[Records for processing]
○ ○ ○ ○ ○
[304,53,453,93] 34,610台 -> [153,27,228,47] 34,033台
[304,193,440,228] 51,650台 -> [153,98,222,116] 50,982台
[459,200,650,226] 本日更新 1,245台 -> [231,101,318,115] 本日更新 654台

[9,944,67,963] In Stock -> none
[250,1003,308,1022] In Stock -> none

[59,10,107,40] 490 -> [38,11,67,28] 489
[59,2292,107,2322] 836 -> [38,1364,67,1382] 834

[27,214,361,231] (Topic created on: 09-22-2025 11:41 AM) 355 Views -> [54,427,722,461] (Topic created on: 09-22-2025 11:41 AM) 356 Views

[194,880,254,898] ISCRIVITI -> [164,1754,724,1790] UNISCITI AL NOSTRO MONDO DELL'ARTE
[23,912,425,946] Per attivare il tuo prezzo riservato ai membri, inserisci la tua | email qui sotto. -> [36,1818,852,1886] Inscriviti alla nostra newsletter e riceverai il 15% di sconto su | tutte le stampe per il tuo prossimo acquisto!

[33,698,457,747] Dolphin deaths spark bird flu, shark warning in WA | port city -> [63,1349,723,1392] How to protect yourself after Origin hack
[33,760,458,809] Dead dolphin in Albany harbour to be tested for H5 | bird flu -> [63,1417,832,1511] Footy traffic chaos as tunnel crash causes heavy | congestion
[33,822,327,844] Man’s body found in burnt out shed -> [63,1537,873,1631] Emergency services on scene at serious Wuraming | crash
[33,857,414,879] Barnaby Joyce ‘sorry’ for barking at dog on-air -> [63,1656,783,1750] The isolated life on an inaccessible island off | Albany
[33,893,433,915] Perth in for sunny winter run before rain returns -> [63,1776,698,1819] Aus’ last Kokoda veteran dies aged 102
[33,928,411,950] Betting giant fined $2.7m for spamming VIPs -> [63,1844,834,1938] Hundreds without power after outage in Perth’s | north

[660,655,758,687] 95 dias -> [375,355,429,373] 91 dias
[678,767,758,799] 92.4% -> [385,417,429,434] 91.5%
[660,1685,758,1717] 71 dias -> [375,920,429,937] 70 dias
○ ○ ○ ○ ○
Copy out each line of the records where the word "Perth" appears.

[33,893,433,915] Perth in for sunny winter run before rain returns -> [63,1776,698,1819] Aus’ last Kokoda veteran dies aged 102
[33,928,411,950] Betting giant fined $2.7m for spamming VIPs -> [63,1844,834,1938] Hundreds without power after outage in Perth’s | north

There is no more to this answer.